Say you are a higher ed textbook publisher. McGraw-Hill, Pearson, Cengage etc. Your business model depends largely on professors adopting your textbook, and students then purchasing the textbook for class. The used textbook market is a killer, because you get no money from each used textbook sale, so the transition to digital textbooks (delivered via tablet, smart phone, or browser) could actually work in your favor.

But you need to get that adoption. Increasingly, an important channel for textbook adoption will be through the LMS (learning management system). The LMS owns the channel in which your content can be discovered, purchased and delivered. The LMS is the platform that can deliver the value added materials, such as animations and correlated assessments, that make your core textbook valuable and sticky. The LMS can aggregate and track statistics on content utilization, so you know where to invest in content development and acquisition.

If you are an EDU publisher, the LMS as channel is both an opportunity and a threat.

The LMS as EDU publishing channel is an opportunity because faculty adoption of textbook curriculum material can be done at scale, directly throughout the LMS, without the need for sales reps to visit and form relationships with each and every instructor and department.

Higher ed textbook adoptions are not like secondary or primary adoptions, they are mostly not done on the state or system level (I'm sure that exceptions exist). Sales are made one professor (and if you are lucky one department) at a time. If textbook content (including high-end media and animations, as well as lecture material and assessments), can be pre-loaded into the LMS then an instructor would be easily able to search and discover materials she would want to use during the course building phase.

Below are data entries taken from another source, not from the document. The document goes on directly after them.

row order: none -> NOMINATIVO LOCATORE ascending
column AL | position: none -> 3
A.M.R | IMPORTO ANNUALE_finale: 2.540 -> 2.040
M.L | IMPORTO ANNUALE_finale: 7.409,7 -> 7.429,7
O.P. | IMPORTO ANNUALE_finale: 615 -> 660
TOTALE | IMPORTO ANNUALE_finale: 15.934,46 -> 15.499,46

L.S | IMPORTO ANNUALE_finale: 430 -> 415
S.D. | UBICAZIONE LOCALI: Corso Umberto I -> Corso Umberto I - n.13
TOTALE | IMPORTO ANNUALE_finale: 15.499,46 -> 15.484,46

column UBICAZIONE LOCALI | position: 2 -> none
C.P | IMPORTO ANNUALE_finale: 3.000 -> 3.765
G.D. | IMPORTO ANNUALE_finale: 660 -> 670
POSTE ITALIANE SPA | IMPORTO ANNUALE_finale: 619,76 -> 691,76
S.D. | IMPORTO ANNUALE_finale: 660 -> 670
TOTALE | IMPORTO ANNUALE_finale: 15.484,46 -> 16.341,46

All an instructor would have to do is select the materials, and the students would then be able to download/view/subscribe to the course materials directly in the LMS (no more going to the bookstore). Instructors could even unbundle the materials, choosing best of breed chapters (and correlated assessments and animations), allowing students to only purchase the materials they will really use, even if they are from a variety of publishers.

The LMS as EDU publishing channel is a threat because the LMS platform providers could privilege certain publishers, giving preferred and better access to their materials. If the licensing and partnership deals are not done, it is very possible to imagine that the textbook deals that had once been done by the rep and the instructor will never be completed, as instructors move to selecting materials and texts during the LMS course building process.

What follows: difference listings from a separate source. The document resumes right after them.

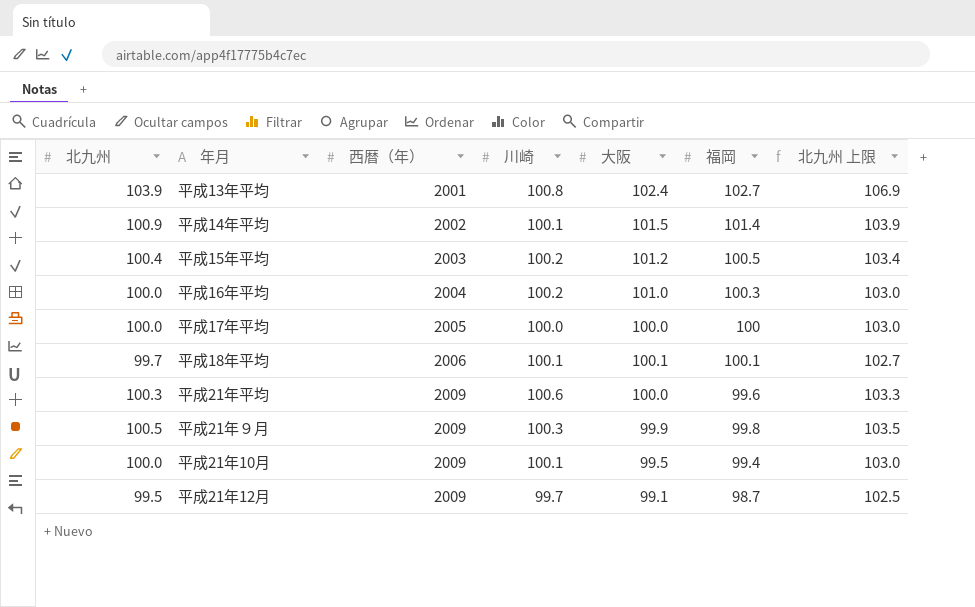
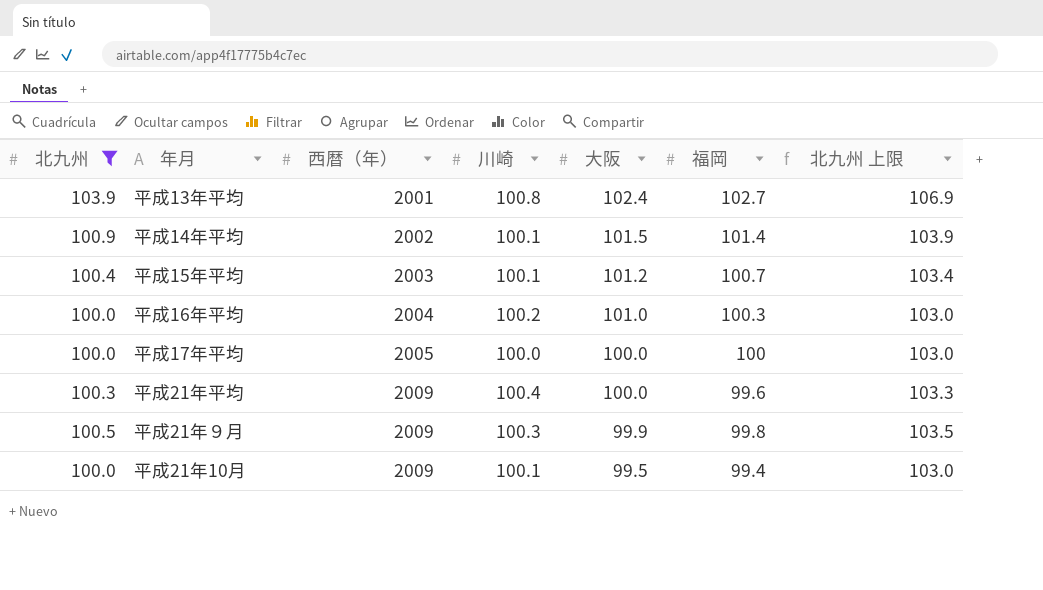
filter: none -> 北九州 >= 100.0
平成15年平均 | 川崎: 100.2 -> 100.1
平成15年平均 | 福岡: 100.5 -> 100.7
平成21年平均 | 川崎: 100.6 -> 100.4

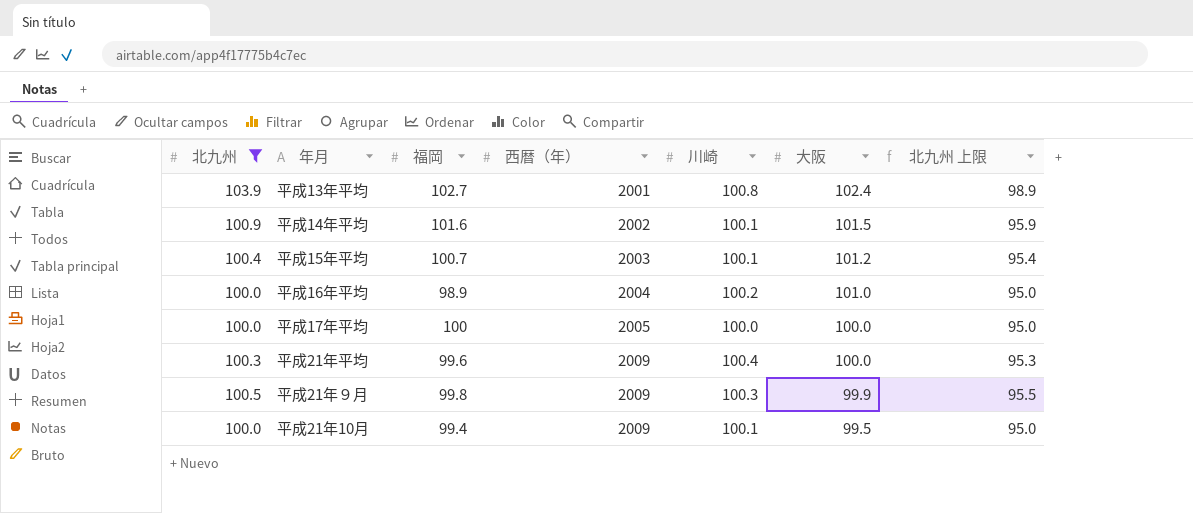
column 福岡 | position: 6 -> 3
column 北九州 上限 | formula: [北九州] + 3 -> [北九州] - 5
平成14年平均 | 福岡: 101.4 -> 101.6
平成16年平均 | 福岡: 100.3 -> 98.9

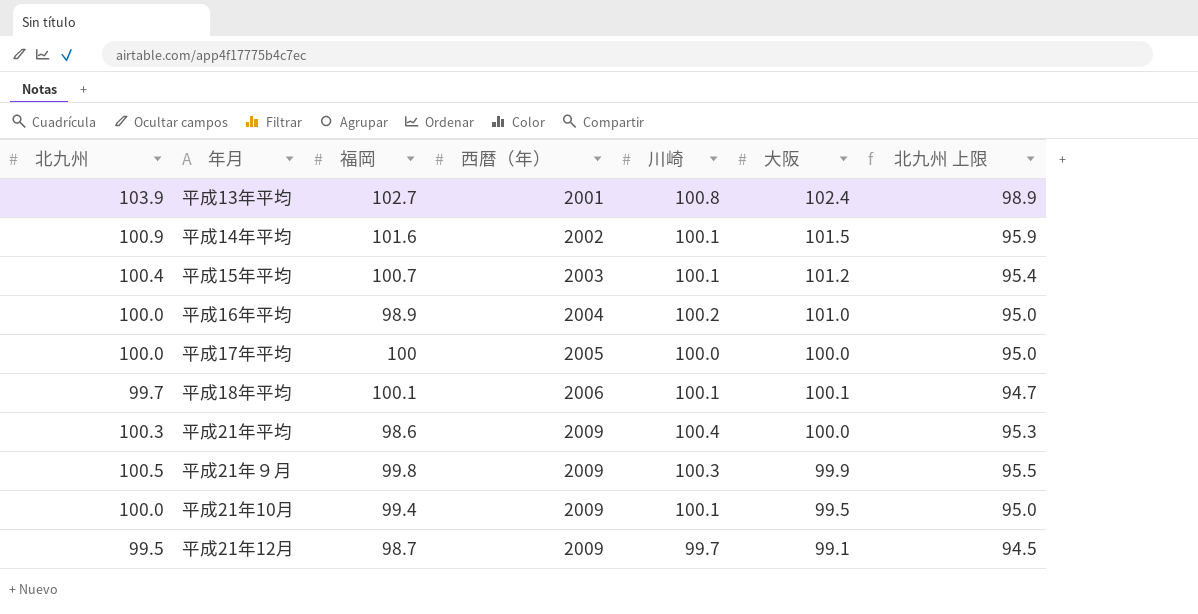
filter: 北九州 >= 100.0 -> none
平成21年平均 | 福岡: 99.6 -> 98.6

Publisher and LMS partnerships are in everyone's interest. The more rich content that is pre-loaded into the LMS, the more valuable the LMS becomes. The more publishers allow their content to be unbundled and sold through the LMS, the greater the opportunity to earn digital revenues on individual pieces of content. The more rich educational material available for teaching, seamlessly integrated into the course building process, the better classes will be.

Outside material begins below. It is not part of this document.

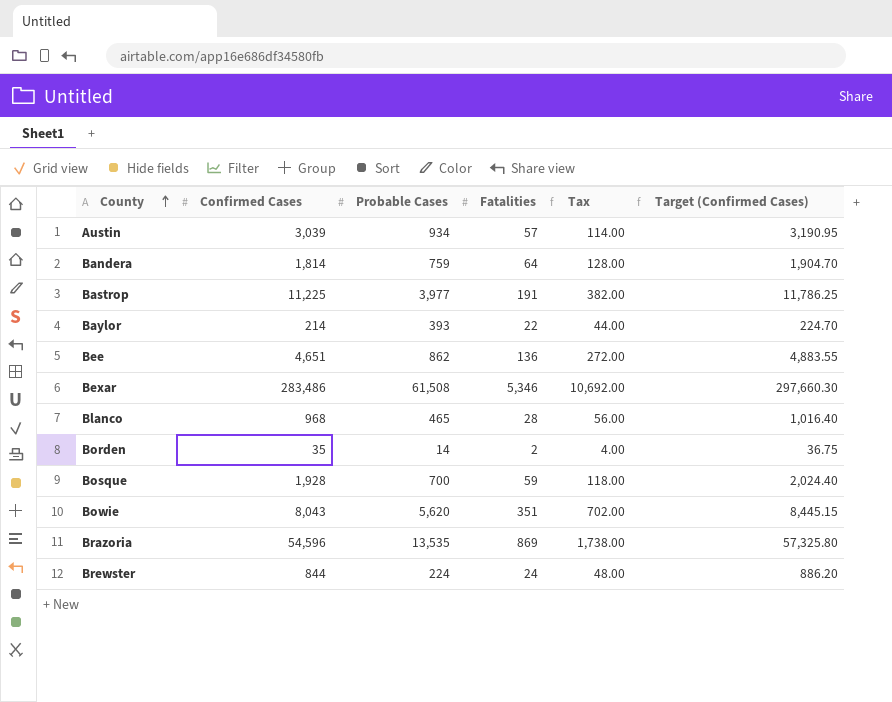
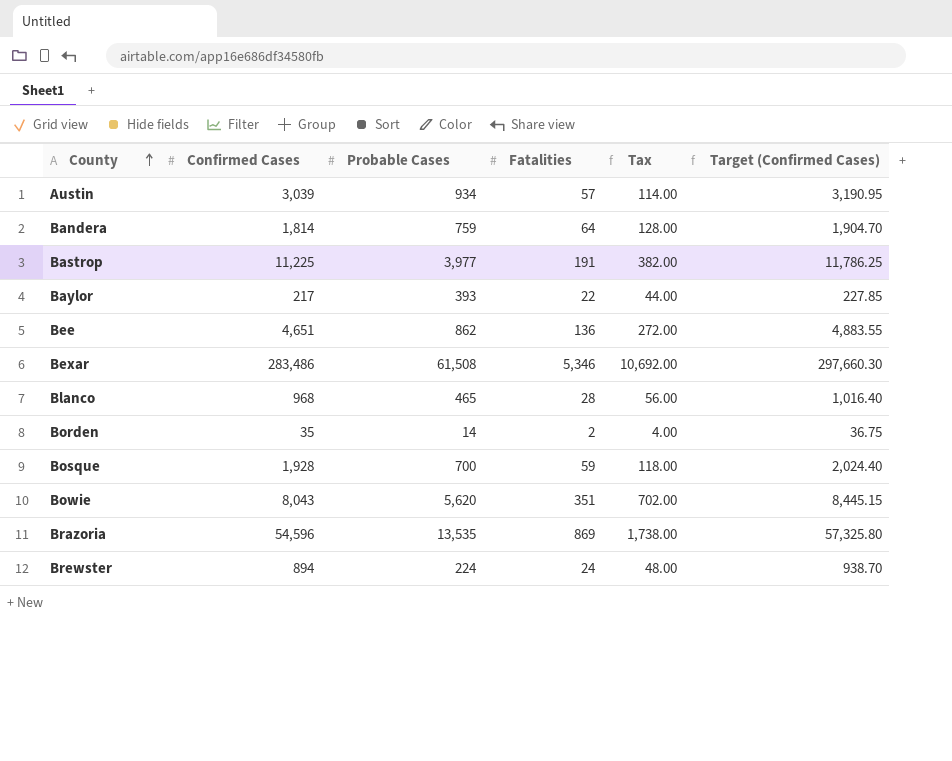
Baylor | Confirmed Cases: 214 -> 217
Baylor | Target (Confirmed Cases): 224.70 -> 227.85
Brewster | Confirmed Cases: 844 -> 894
Brewster | Target (Confirmed Cases): 886.20 -> 938.70

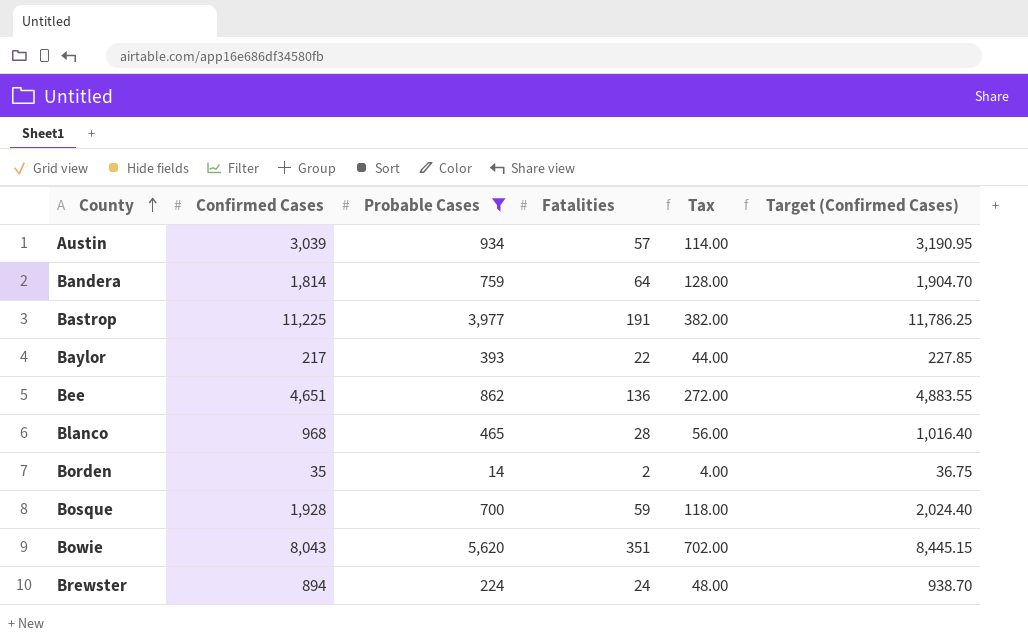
filter: none -> Probable Cases <= 5,620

Will the publishers and the LMS providers be able to come together to make the necessary deals?

With the technical and data back-ends be built that can intake all the of the publisher content (including assessments and animations, as well as discover and purchasing) be built in the LMS platforms?

Will the publishers be willing to disaggregate, unbundle, and tag all of their content - making it available free and easily for instructors building courses while building a business model around on the fly student purchases for smaller units of content?

Will the LMS providers realize that they need to have a universal store of publisher content, and work hard to bring as many publishers to the table rather than take the easy money of exclusive partnerships?